What is the company name on your electricity bill. Something is really wrong here.


----------



## LeakyHawaiiRoof

$216 for 551 kWh is higher than the highest rates in the nation. Hawaii is widely considered to have the highest electricity rates of all states in the U.S. This is what a 551 kWh bill in Hawaii would look like:

$009.00 = customer charge (fixed) 
$107.42 = $0.306931 x 350 Kwh (the first 350 kWh) 
$064.01 = $0.318466 x 201 Kwh (the remainder of the 551 kWh)
=======
$180.43 = total

http://www.heco.com/vcmcontent/Stat...ergyServices/Tarrifs/HECO/EFFRATESDEC2014.pdf

I would suggest calling the South Carolina Office of Regulatory Staff, Electric Department. http://www.regulatorystaff.sc.gov/electric/Pages/default.aspx Just the fact that your rate is now the highest in the nation should make for an easy argument that someone is doing something wrong.


----------



## calah

Wow. Thank you for going so in depth. However, it actually got figured out. I called to check on things and $100 of it was deposit/start up fees. That plus the membership fees (which I posted about before..) made up most of it. The membership fees are not monthly (yay!)

My bill was only $99 this month...I should have updated. I was thrilled when I got this month's bill. Last month was technically only 80ish for the actual electric costs, the rest were a variety of one time fees. 

So yea...sorry. I appreciate everyone helping, great site here.


----------



## bobelectric

Bondo said:


> Ayuh,.... That makes the most sense,....


 Move to where before renting your next?


----------



## arvanlaar

I feel your pain. My wife and I bought a 135 year old home that was built and modified by a complete moron. Insulation is suspect and for sure not in the floors, the doors are cut uneven so they are not square and have large gaps plus sooooo many other issues. Our Bill for January and February is most likely going to be close to $900.... :S

Best temporary solution is to stuff towels in the door crack and hang heavy curtains. Also, bubble wrap on the windows does miracles. You can also use tealight terracota planter heaters that are a great way to heat a room without electricity. Have a look here http://tacticalintelligence.net/blog/how-to-make-a-candle-heater.htm 

There are several variations of that design so find one that works best for you


----------



## Oso954

> You can also use tealight terracota planter heaters that are a great way to heat a room without electricity. Have a look here


Why would you say that ?
To quote from the link you provided,

"Despite the less-than-optimal testing conditions, still, in no way would it heat up your home (or even a normal size room for that matter), but in an enclosed area like your car I could see it having some benefit."


----------



## arvanlaar

Oso954 said:


> Why would you say that ?
> To quote from the link you provided,
> 
> "Despite the less-than-optimal testing conditions, still, in no way would it heat up your home (or even a normal size room for that matter), but in an enclosed area like your car I could see it having some benefit."


Not sure why the author said that. I was at work so I just found the first article I could find. Maybe that design is different but most will warm a small enclosed room on their own. From almost any other design I have read they all say that. There is a guy who owns a very small one room apartment in Toronto and he heats the whole thing with one of these (his uses 4 tealights.)


----------



## Oso954

The tea lights are similar to a space heater. If you have one and sit next to it, it seems warmer because it has trapped the heat (and radiates it) at your level, rather than letting it rise to the ceiling. It does not magically multiply heat.

And similar to a space heater, if it is in a large room you can walk into the room and not even notice a difference in the heat level as compared to other rooms in the house. You only notice the difference when you get real close to the heater.

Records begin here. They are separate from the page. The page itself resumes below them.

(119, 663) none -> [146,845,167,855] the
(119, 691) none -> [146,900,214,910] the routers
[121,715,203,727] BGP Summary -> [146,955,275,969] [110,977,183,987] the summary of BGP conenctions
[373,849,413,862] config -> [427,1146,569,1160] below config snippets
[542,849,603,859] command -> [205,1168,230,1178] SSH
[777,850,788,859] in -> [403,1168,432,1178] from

In a small room with the door closed,the tealight heater might raise the room temperature a degree or so, but far less than a space heater would.

And the bottom line on it is that on a pure BTU basis, the candles will cost you more than an electric heater.

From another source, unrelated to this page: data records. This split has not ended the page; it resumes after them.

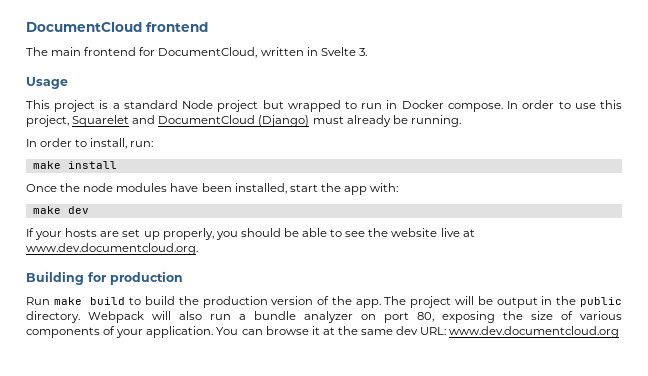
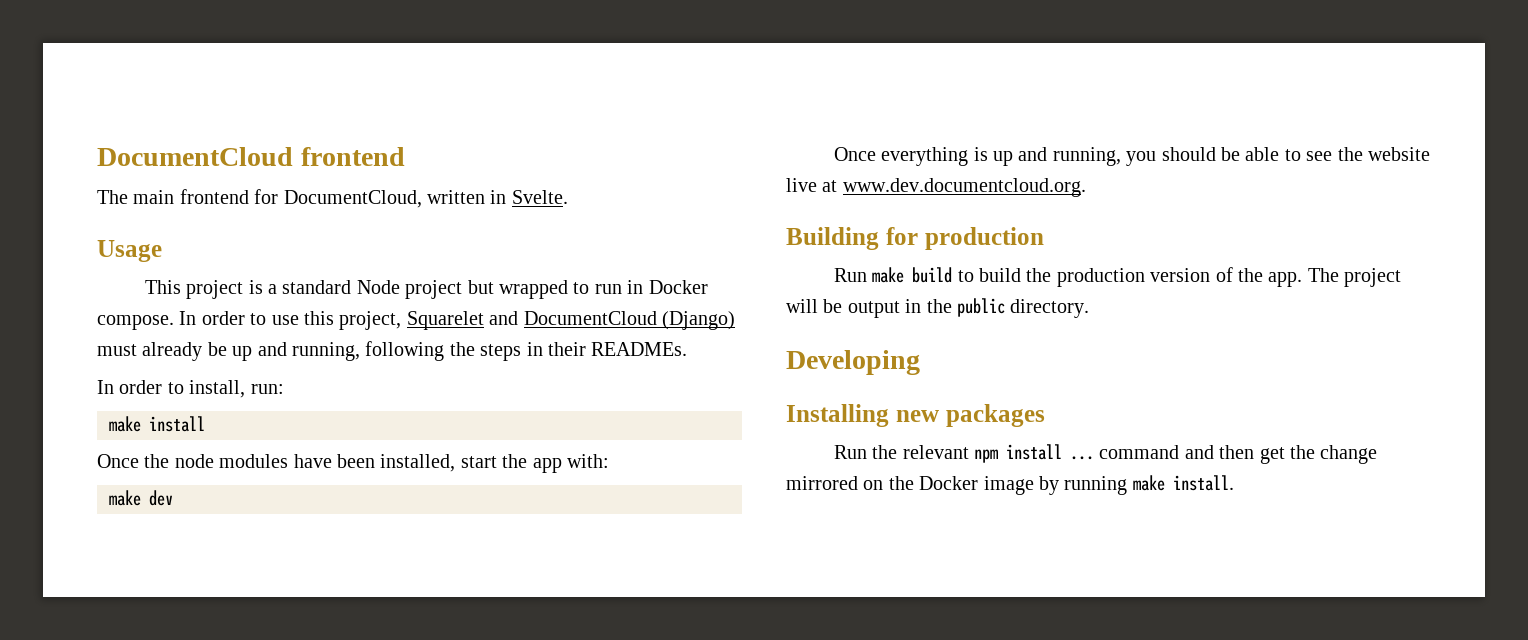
[320,47,367,56] Svelte 3. -> [511,190,568,204] Svelte.
[410,115,461,127] running. -> [232,341,688,361] up and running, following the steps in their READMEs.
[26,228,214,240] If your hosts are set up properly, -> [833,147,1121,166] Once everything is up and running,
[88,311,622,323] [26,326,620,338] Webpack will also run a bundle analyzer on port 80, exposing the size of various components of your application. You can browse it at the same dev URL: www.dev.documentcloud.org -> [786,350,920,375] [786,404,1045,427] [833,444,1378,464] [786,475,1234,495] // Developing // Installing new packages // Run the relevant npm install ... command and then get the change mirrored on the Docker image by running make install.

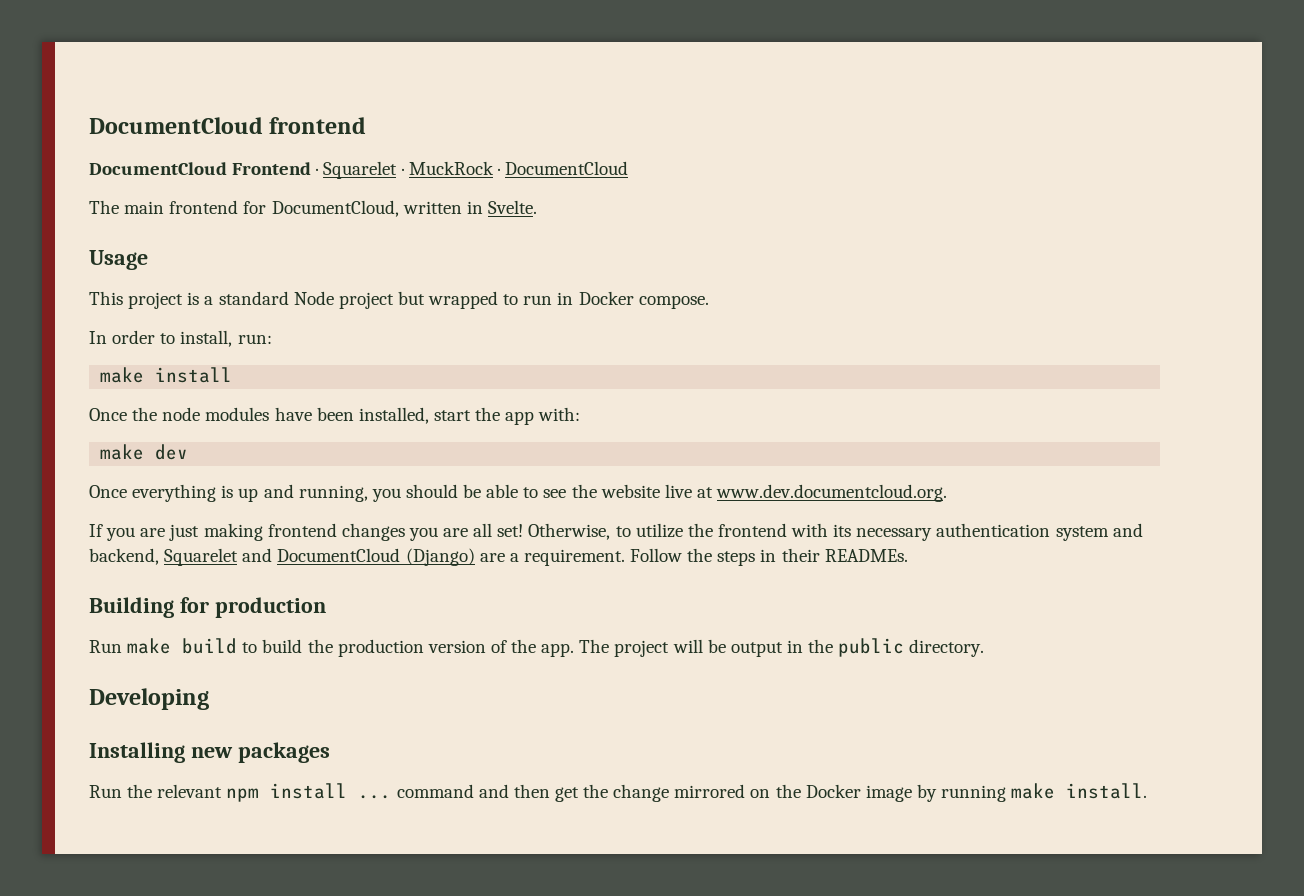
(405, 156) none -> [89,161,628,179] // DocumentCloud Frontend · Squarelet · MuckRock · DocumentCloud
[179,311,735,330] [97,341,688,361] In order to use this project, Squarelet and DocumentCloud (Django) must already be up and running, following the steps in their READMEs. -> (709, 302) none
(1086, 187) none -> [89,523,1143,541] [89,548,908,566] // If you are just making frontend changes you are all set! Otherwise, to utilize the frontend with its necessary authentication system and backend, Squarelet and DocumentCloud (Django) are a requirement. Follow the steps in their READMEs.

> There is a guy who owns a very small one room apartment in Toronto and he heats the whole thing with one of these (his uses 4 tealights.)


Have you ever been in his apartment, or did you just read that on the internet ?
I've heard of people that heat their whole apartment by leaving the door open to the hallway (heated as common space). But I don't think I would spend much time sitting around in there in the winter time.


----------



## beenthere

A tealight candle, puts off about 265 BTUs an hour. So 4 of them would be 1,060 BTUs an hour. So it would be a very small apartment. And probably is surrounded on 3 sides, plus the top and bottom by other heated apartments.


----------



## Oso954

> A tealight candle, puts off about 265 BTUs an hour.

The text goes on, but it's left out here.